もう4ヶ月以上前のことでも、まだ葵も心の整理がついていないことに気づく。


「お姉ちゃんは振られてあっさり退いたんだ」


「真依がワタシが真依に絶対与えられないものを2つ望んだからね」


「与えられないものって?」


「結婚と子供」


それは同性である以上は、実現できないものだった。


「そっか……」


「柚羽がリセットして、一人で暮らすのはいいと思う。でも、家はちゃんと自分で探しなさい」


「ごめんなさい」


自暴自棄で家探しを葵に任せようとしていた柚羽に、前を向かせるために葵がここに連れてきたのだと気づく。


「忘れられなくても、真依から離れるのが一番真依を傷つけない方法だなってワタシも思ってる」


「うん。ごめん、お姉ちゃん」


「ワタシに謝る必要ないでしょう?」


「釘刺されてたのに真依のこと好きになっちゃったし……」


「それだけ真依が魅力的だったってことでいいんじゃない? ワタシが振られて、柚羽とつき合うだったら柚羽を刺したくなったかもしれないけどね」


「…………やりそうで怖い」


「ワタシは柚羽でも、柚羽じゃなくてもそうなりそうだから、これ以上真依に近づいて無様な姿は見せたくないんだ」


「真依の家にはもうお姉ちゃんは出入り禁止」


「柚羽がそれを言う?」


「だって、お姉ちゃんも全然真依のこと諦められてないじゃない」


「一生無理かなって思ってる。
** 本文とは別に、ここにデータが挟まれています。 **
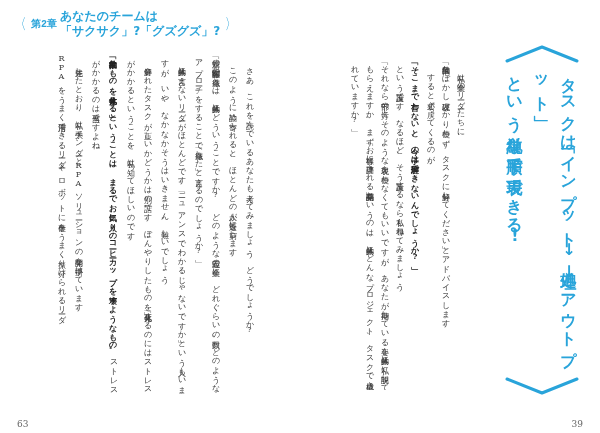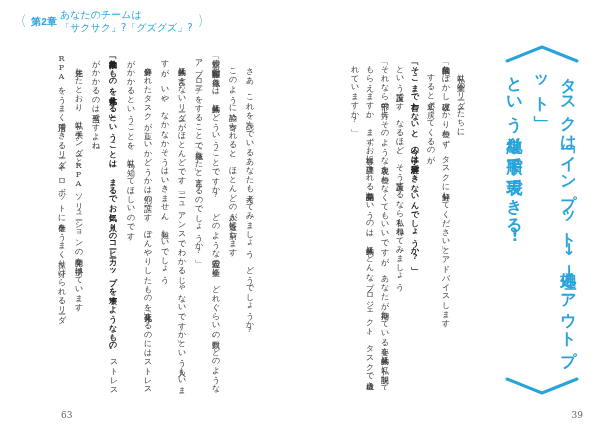"あなたのチームは" .running-head .head-lines span { font-size: 10px -> 12px; font-weight: 400 -> 700 }
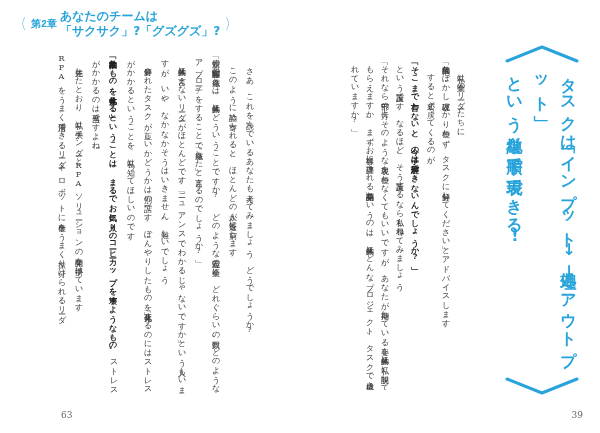"63" .folio { bottom: 13px -> 4px; margin-left: 44px -> none }
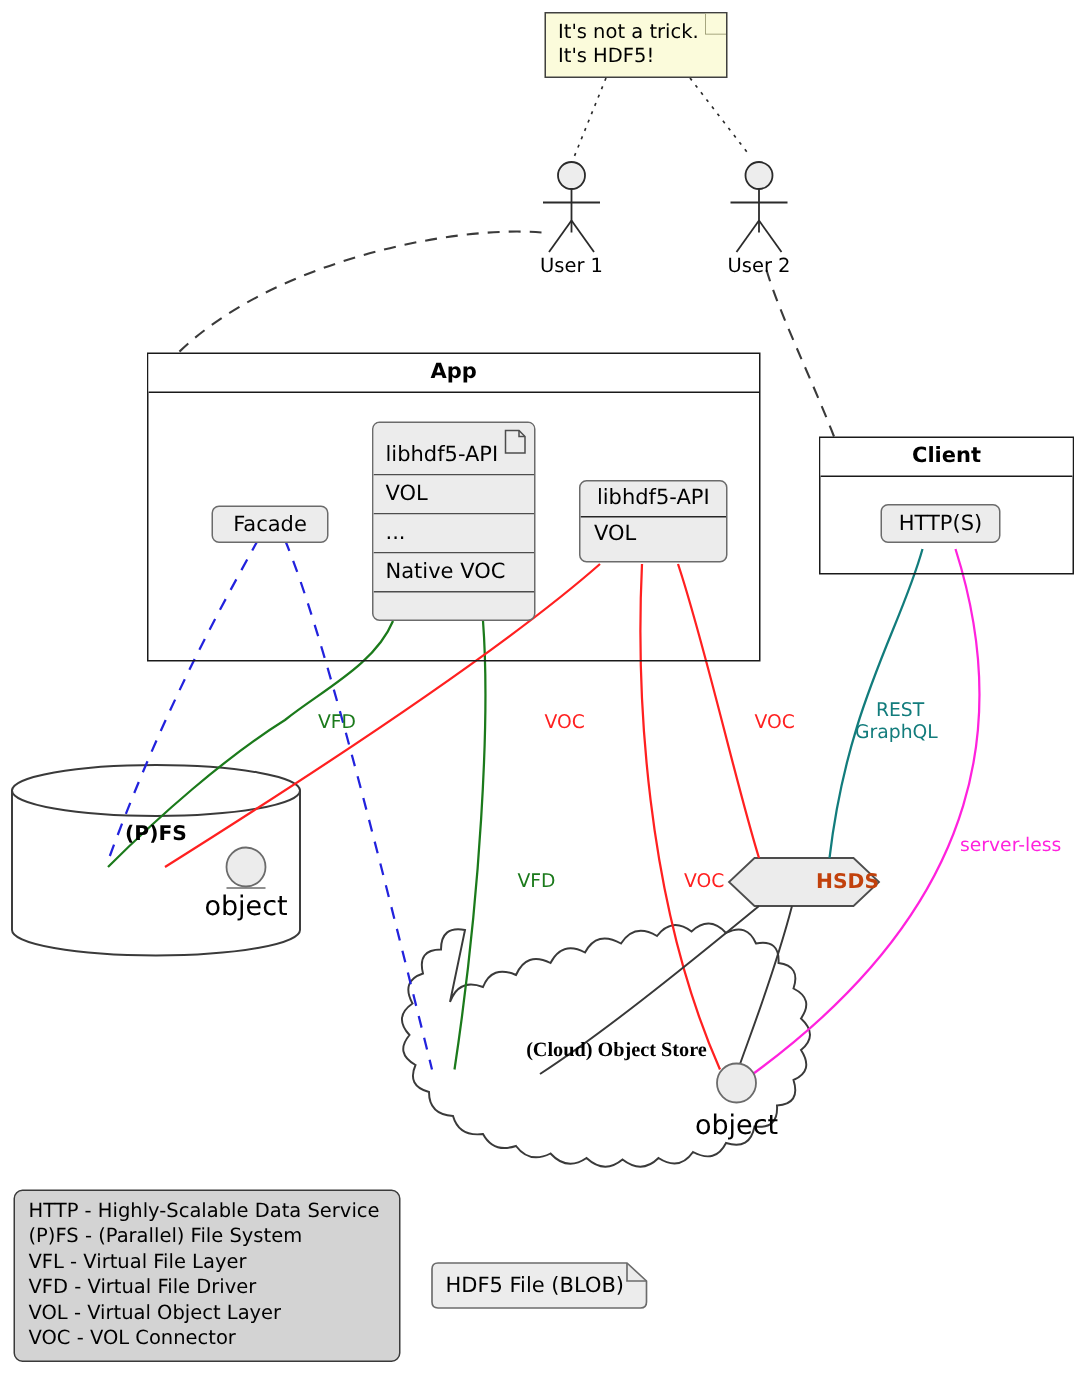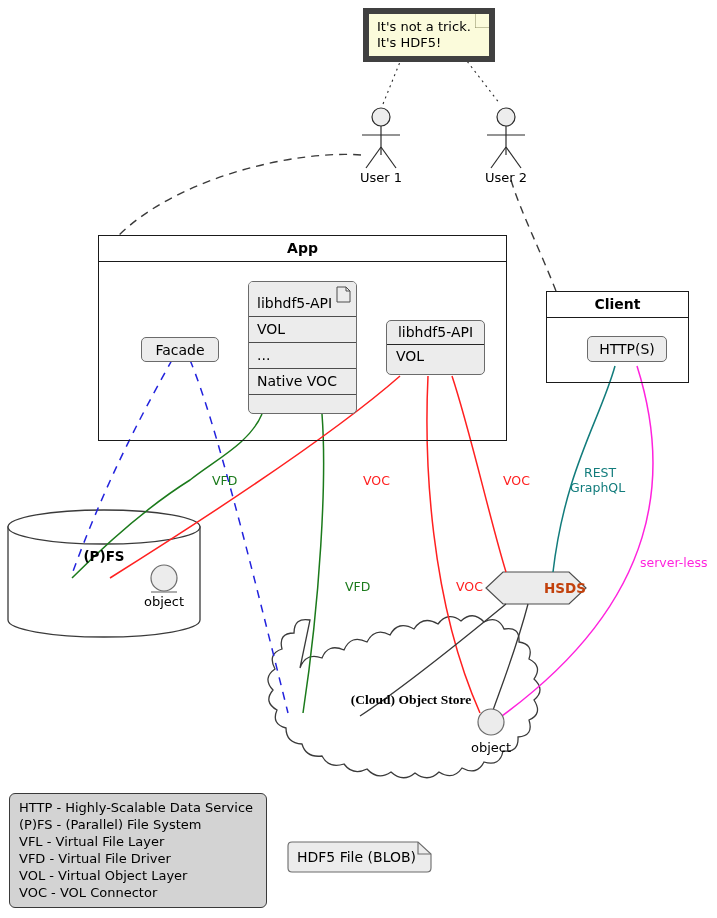"It's not a trick." .note-box { border: 6px solid #404040 -> 1px solid #404040 }
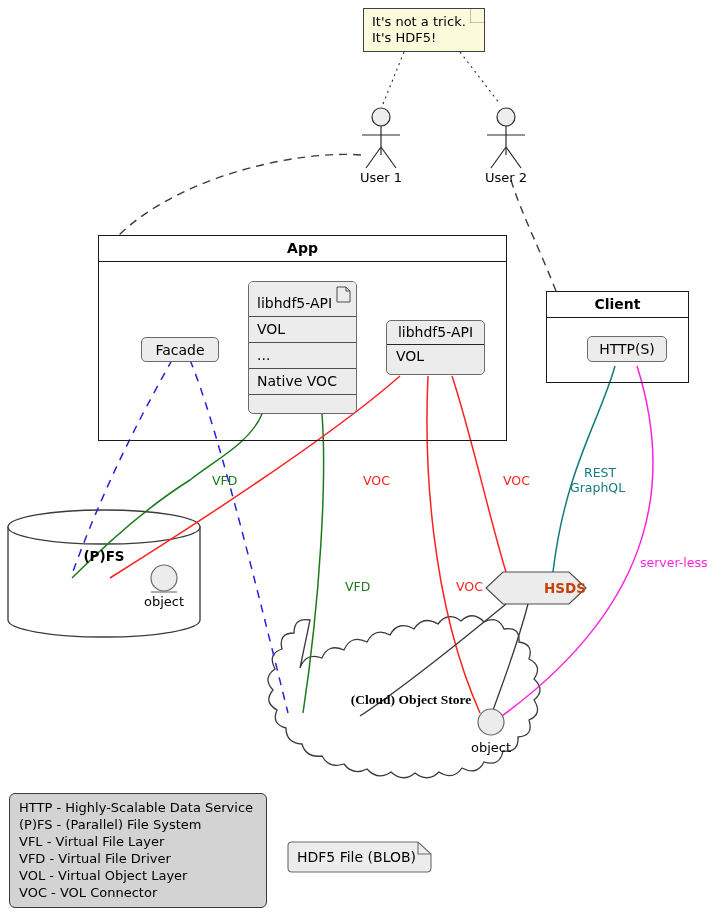"Client" div.node { width: 143px -> 170px }
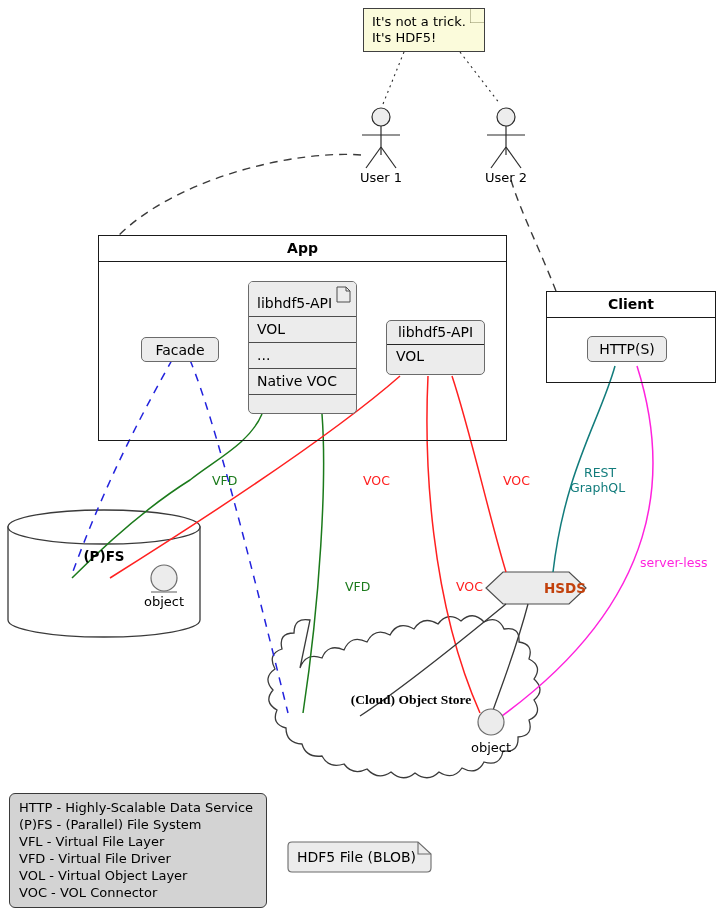"object" .obj-label { font-size: 13px -> 18px }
いつかは他の相手を考える時は来るかもしれないけど、こんなに自分から欲しいって思ったのは初めてだからね」


「うん」


「真依にこれから先は関わらないようにするって、改めて伝えようって思ってるけど、柚羽もそれでいい? 自分で言う?」


「まだ冷静になれる気がしないから、お姉ちゃんが伝えてくれる?」


「わかった。じゃあ、もう出ようか? 部屋を探す時間もなくなっちゃうしね」


「カラオケ入ったのお姉ちゃんじゃない」


柚羽は少しだけいつもの調子が戻ってきて立ち上がる。


心が癒える時間はまだ必要だとしても、前を向いて進むしかないのだと心の整理が少しできた気がしていた。